I don’t know any physician who is “happy” with their EMR. As a practicing primary care physician in a large faculty practice group, and as a healthcare consultant who interacts with healthcare providers across the country, I talk with clinicians every day. Overall grade for EHRs: B-

By now nearly 96% of all non-federal acute care hospitals, and 99% of all hospitals over 300 beds, have installed some brand of HHS Certified health IT system with clinical notes. The challenge now is how to clear up the issue of interoperability among IT systems so that data sharing can provide a complete picture of a patient’s health status, and more fully open the door to innovation.

While progress is being made, the impediments to achieving interoperability are significant. There are multiple EHR vendors in the inpatient and outpatient market, and implementing, running, maintaining and modifying these different platforms is complex and costly. A recent HIMSS Analytics survey indicates that the average health system is running some 18 distinct electronic health record platforms across their inpatient and outpatient practice sites. A number of these are specialty EHRs in areas such as oncology or behavioral health that won’t be easily displaced by core vendors, which may explain why only a small percentage of hospitals have been able consolidate their EHR platforms down to a few vendors.

In short, if doctors are to “live” in their EHR, they need all relevant patient data to reside there as well. Providers don’t have time to go searching multiple locations for patient data.

While interoperability remains challenging, EHRs are meeting expectations in a number of ways.

First and foremost, EMRs provide easy access to the multi-disciplinary team of specialists and their clinical notes related to the referrals I make as a PCP. EHR technology also provides me with information in retrievable formats not available in paper records, and improves chronic disease management, prevention, and screening which is essential for value-based payment. Further, EHRs provide clinicians remote access to patient charts, lab results, and point of care data that enable us to manage patients better when we are out of the office.

Secondly, EHRs help empower patients. Our patients appreciate having the ability to check lab results, make appointments on line, and to e-mail their provider directly about questions which used to go unasked or unanswered. This is a benefit that doesn’t get talked about enough. Most patients believe that their clinical information is perfectly safe, and they like the way the EHR lets them collaborate in their treatment planning. That said, the capabilities of most EHR portals are a long way away from providing the “frictionless” interface that we have all come to expect from our phone apps.

Despite these positive benefits, there are other problematic issues. First among these is the unintended consequences created by the EHRs insatiable demand for data entry. My colleagues have complained that the need for documentation can take the focus away from having a personal relationship with their patients. Professional satisfaction for physicians is driven by their ability to deliver high quality care in an efficient manner. Dissatisfaction is driven by factors that impede this ability such as excessive regulatory, clerical, and administrative burdens coupled with inefficient practice environments.

Needed: data entry/collection mechanisms other than direct provider entry into the EMR, (for example, scribe entered or uploaded patient entered data)

The implementation of EHRs has been the major driver of change in physician practice patterns in the past 20 years.

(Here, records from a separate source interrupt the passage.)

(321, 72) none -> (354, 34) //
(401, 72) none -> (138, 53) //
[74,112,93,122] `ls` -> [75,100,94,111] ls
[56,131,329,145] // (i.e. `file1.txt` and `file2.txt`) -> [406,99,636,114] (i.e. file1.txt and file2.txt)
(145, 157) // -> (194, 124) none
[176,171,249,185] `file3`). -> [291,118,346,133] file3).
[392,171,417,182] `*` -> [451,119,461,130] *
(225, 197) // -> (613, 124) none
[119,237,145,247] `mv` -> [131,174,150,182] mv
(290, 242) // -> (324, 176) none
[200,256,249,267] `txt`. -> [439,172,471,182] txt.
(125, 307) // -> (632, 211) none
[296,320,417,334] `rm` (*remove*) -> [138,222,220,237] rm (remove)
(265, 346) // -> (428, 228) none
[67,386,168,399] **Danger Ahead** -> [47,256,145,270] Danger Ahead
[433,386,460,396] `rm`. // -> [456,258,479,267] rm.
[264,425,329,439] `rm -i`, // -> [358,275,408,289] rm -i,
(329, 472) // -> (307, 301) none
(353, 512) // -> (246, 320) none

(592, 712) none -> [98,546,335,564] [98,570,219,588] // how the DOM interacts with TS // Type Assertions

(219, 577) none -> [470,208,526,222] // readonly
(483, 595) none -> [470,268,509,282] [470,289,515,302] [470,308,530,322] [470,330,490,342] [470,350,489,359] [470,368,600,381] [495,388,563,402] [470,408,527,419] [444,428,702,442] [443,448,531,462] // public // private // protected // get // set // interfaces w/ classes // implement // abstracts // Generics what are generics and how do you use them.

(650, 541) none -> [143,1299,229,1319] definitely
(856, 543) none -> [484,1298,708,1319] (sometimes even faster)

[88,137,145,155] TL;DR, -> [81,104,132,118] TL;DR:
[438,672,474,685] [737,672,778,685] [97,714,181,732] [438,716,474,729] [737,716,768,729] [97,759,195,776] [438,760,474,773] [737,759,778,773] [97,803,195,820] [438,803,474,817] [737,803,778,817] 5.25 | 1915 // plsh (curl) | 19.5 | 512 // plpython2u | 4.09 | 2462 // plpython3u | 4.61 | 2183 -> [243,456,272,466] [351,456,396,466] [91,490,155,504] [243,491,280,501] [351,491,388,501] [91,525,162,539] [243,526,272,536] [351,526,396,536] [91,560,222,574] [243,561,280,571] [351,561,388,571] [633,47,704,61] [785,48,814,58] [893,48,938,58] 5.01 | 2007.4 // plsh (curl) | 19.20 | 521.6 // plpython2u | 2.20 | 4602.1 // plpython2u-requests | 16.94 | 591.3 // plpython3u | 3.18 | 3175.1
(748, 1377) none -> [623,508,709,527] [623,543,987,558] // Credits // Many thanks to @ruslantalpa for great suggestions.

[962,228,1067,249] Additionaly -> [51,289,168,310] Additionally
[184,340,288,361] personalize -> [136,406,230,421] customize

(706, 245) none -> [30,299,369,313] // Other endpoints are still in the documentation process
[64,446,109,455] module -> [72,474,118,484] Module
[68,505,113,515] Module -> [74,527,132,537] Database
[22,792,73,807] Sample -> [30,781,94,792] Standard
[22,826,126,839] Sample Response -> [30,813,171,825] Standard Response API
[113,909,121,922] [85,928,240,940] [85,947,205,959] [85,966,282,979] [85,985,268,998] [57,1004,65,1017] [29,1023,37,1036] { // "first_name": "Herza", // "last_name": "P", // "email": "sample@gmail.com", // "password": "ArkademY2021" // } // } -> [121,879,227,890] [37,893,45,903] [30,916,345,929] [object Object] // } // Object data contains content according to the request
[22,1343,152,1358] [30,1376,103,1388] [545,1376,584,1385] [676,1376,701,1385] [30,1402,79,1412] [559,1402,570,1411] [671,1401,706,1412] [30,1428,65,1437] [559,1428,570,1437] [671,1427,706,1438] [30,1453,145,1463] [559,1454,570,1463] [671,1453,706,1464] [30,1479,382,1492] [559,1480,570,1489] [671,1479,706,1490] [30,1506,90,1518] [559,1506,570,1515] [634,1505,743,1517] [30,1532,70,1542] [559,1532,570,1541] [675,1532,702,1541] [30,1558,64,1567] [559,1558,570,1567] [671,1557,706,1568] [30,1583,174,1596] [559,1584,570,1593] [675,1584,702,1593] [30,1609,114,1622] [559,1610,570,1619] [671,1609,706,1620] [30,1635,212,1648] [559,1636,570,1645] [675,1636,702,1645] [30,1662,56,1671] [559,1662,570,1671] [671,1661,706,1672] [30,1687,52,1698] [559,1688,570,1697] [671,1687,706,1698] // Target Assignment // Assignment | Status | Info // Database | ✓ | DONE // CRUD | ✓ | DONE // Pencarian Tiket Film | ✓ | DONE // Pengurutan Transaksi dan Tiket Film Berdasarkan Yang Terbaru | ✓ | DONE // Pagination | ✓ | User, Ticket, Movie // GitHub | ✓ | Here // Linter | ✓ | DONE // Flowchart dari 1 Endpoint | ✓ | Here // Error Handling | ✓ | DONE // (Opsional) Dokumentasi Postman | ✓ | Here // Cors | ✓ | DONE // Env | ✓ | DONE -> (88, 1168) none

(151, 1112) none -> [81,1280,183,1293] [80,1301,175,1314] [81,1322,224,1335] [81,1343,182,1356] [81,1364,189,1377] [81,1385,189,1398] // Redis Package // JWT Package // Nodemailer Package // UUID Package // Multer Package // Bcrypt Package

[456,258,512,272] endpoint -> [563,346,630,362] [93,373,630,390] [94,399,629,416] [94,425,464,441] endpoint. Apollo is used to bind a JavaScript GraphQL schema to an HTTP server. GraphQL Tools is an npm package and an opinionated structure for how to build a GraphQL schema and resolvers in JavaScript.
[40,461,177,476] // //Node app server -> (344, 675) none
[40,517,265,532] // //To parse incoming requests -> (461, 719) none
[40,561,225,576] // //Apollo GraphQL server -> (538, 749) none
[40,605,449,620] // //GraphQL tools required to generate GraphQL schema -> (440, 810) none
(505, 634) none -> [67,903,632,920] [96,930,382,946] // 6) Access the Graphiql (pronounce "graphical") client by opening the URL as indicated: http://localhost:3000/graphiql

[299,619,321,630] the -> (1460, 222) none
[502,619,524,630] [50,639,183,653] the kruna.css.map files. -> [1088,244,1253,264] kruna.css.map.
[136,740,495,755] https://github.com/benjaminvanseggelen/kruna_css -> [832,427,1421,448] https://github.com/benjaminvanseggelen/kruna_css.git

Despite the quality of care advantages, an unintended consequences of EHR expansion has been some loss of physician practice satisfaction. Some physicians groups report their physicians spend a one-to-one ratio documenting care in their EHR as they do providing face-to-face care. Clearly this is not the best use of our most expensive resource.

Overall, EHRs have enabled us to increase the quality of care that clinicians provide. However, this quality enhancement has been powered by requiring physicians and other providers to do a great deal of data entry. I believe that much of physician burnout can be traced back to the additional burden EMRs have placed on the backs of providers. A B- grade shows promise, but with a definite “needs improvement”.